The other option is to use the SSE 128 bit load/store. I *believe* that it is atomic (assuming no cache lines are straddled), however it is important to note that SSE memory ops on x86/x64 are weakly ordered, unlike normal memory ops which are all strongly ordered (every x86 load is #LoadLoad and every store is #StoreStore). So, to make strongly ordered 128 bit load/store from the SSE load store you have to do something like
load : sse load 128 lfence store : sfence sse store 128or such. I'm not completely sure that's right though and I'm having trouble finding any information on this. What I need is load_acquire_128 and store_release_128. (yes I know MSVC has intrinsics for LoadAcq_128 and StoreRel_128, but those are only for Itanium). (BTW a lot of people mistakenly think they need to use lfence or sfence with normal code; no no, those are only for SSE and write combined memory).

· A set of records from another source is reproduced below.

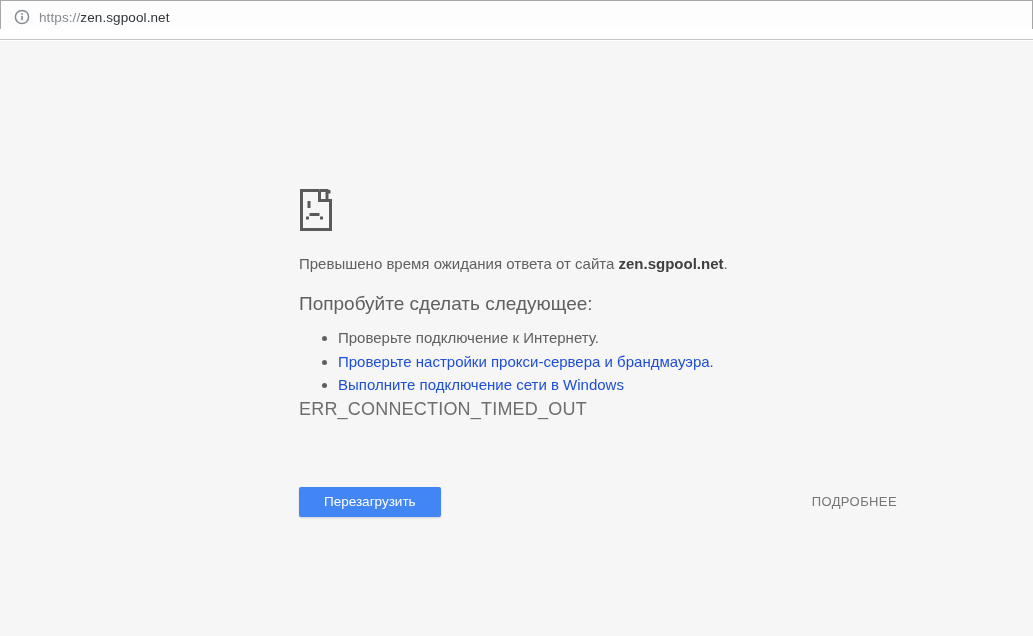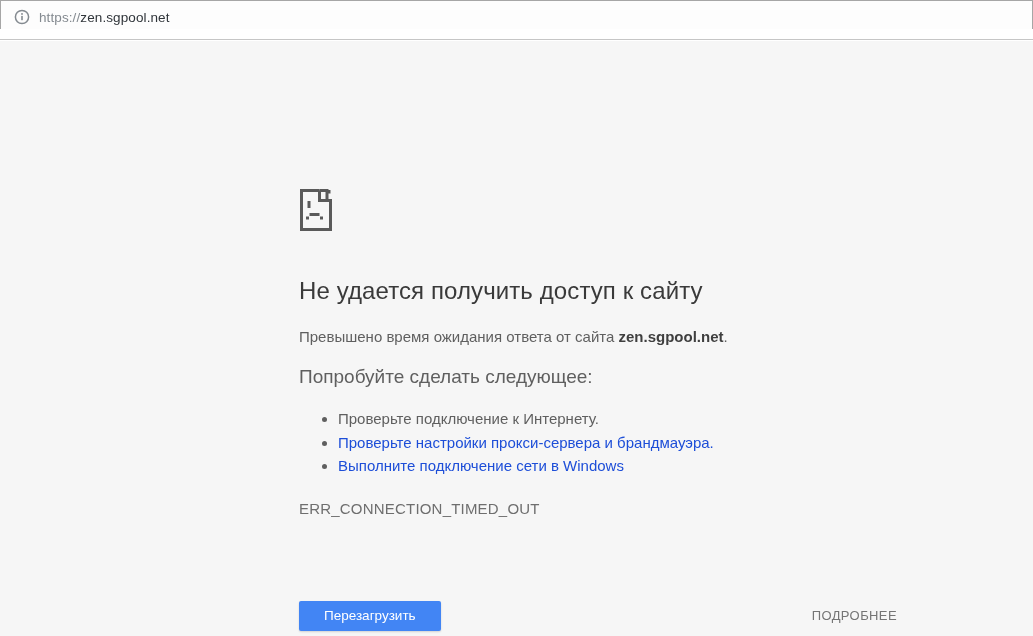--- a/index.html
+++ b/index.html
@@ -164,7 +164,6 @@
       <path d="M21 30 H24" fill="none" stroke="#5a5a5a" stroke-width="3"></path>
     </svg>
 
-    <h1 class="error-title">Не удается получить доступ к сайту</h1>
 
     <p class="error-message"><span>Превышено время ожидания ответа от сайта </span><b>zen.sgpool.net</b><span>.</span></p>
 

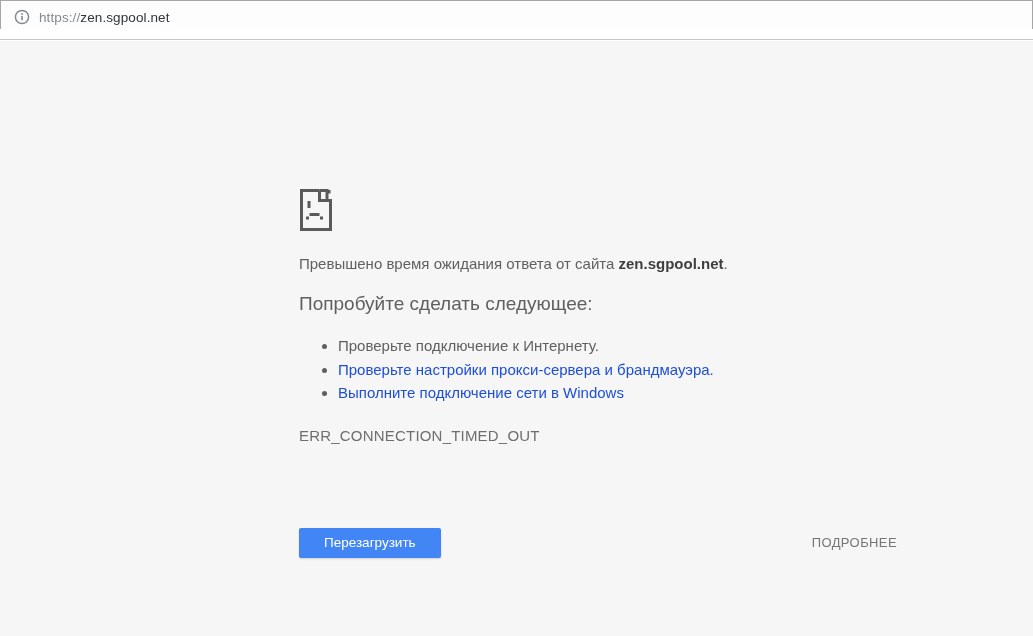--- a/index.html
+++ b/index.html
@@ -81,7 +81,7 @@
   }
 
   .suggestions-list {
-    margin-top: 20px;
+    margin-top: 12px;
     padding-left: 39px;
     list-style: disc;
   }

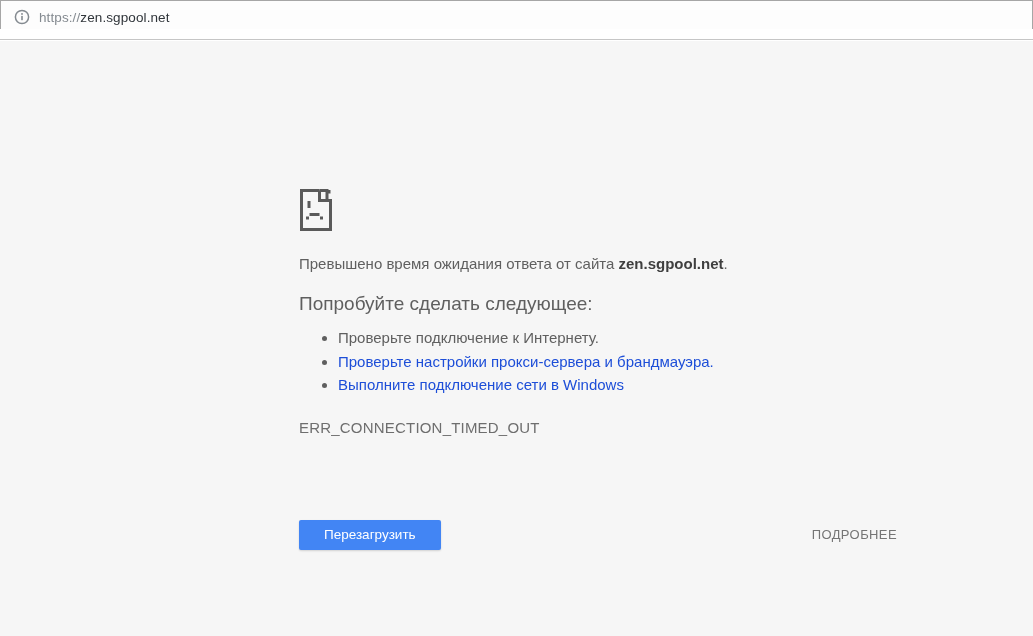--- a/index.html
+++ b/index.html
@@ -97,8 +97,8 @@
   }
 
   .error-code {
-    margin-top: 22px;
-    font-size: 15px;
+    margin-top: 2px;
+    font-size: 18px;
     color: #6e6e6e;
     letter-spacing: .2px;
   }

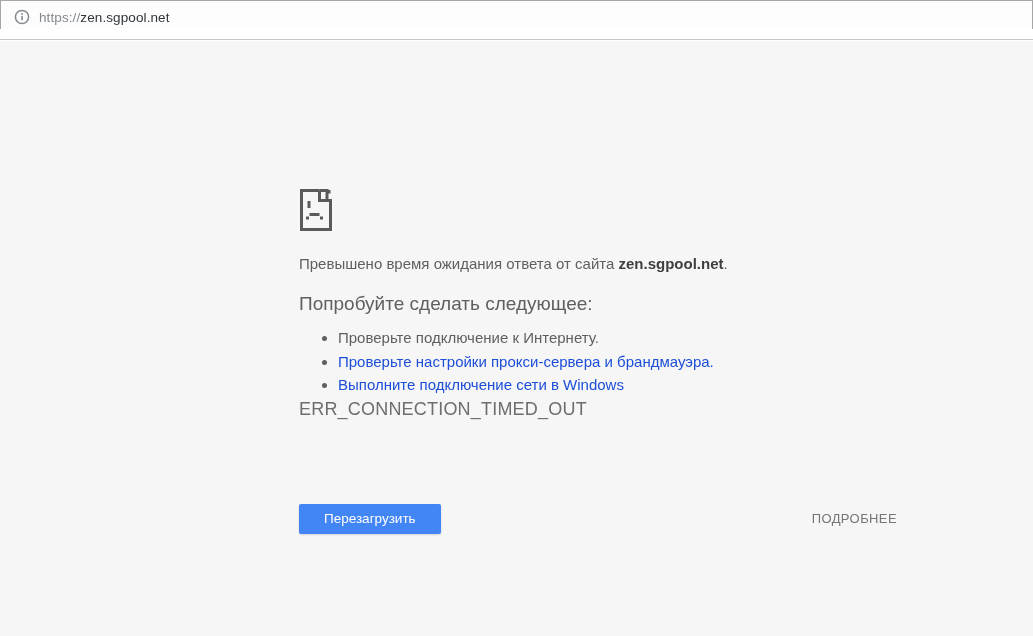--- a/index.html
+++ b/index.html
@@ -104,7 +104,7 @@
   }
 
   .button-row {
-    margin-top: 84px;
+    margin-top: 67px;
     display: flex;
     justify-content: space-between;
     align-items: center;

(ADDENDUM : yes, I think this is correct; movdqa (a = aligned) appears to be the correct atomic way to load/store 128 bits on x86; I'm a little worried that getting the weaker SSE memory model involved will break some of the assumptions about the x86 behavior of access ordering).

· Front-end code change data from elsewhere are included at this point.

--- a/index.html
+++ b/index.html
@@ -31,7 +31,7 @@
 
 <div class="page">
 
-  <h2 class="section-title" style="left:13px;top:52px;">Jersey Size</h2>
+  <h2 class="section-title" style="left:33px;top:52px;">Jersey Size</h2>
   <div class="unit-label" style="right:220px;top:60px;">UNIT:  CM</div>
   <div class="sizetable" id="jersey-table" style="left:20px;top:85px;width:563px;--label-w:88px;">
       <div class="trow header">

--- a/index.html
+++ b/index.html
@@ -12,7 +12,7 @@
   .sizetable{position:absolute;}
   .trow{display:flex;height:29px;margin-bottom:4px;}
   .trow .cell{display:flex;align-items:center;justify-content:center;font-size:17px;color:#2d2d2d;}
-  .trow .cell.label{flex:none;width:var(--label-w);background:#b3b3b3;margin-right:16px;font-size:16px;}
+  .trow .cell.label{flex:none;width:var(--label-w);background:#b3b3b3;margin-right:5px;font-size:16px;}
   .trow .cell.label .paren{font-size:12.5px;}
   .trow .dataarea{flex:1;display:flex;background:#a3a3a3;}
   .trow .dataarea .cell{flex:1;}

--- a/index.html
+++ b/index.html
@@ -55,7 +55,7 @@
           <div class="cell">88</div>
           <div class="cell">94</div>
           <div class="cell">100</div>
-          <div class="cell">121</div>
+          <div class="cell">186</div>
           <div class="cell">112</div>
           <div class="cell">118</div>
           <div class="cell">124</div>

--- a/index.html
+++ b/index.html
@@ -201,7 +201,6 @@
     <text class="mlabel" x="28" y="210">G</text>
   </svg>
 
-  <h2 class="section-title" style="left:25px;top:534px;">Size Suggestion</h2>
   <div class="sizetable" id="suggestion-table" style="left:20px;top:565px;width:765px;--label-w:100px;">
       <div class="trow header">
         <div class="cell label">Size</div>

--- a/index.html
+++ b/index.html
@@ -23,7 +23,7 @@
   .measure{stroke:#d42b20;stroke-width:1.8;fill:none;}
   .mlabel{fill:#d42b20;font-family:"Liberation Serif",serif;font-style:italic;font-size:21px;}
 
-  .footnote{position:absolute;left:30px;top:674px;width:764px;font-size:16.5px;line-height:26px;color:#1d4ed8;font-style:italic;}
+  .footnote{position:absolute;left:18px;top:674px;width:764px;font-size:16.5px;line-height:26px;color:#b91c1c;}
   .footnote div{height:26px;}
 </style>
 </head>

In other news, the random differences between GCC and MSVC are fucking annoying. Basically it's the GCC guys being annoying cocks; you know MS is not going to copy your syntax, but you could copy theirs. If you would get your heads out of your asses and stop trying to be holier than Redmond, you would realize it's better for the world if you provide compatible declarations. Shit like making me do __attribute__((always_inline)) instead of just supporting __forceinline is just annoying and pointless. Also, you all need to fix up your damn stdlib to be more like MS. Extensions like vsnprintf should be named _vsnprintf (MS style, correct) (* okay maybe not).
You also can't just use #defines to map the MSVC stuff to GCC, because often the qualifiers have to go in different places, so it's a real mess. BTW not having pragma warning disable is pretty horrendous. And no putting it on the command line is nowhere near equivalent, you want to be able to turn them on and off for specific bits of code where you know the warning is bogus or innocuous.
The other random problem I have is the printf format for 64 bit int (I64d) appears to be MS only. God damn it.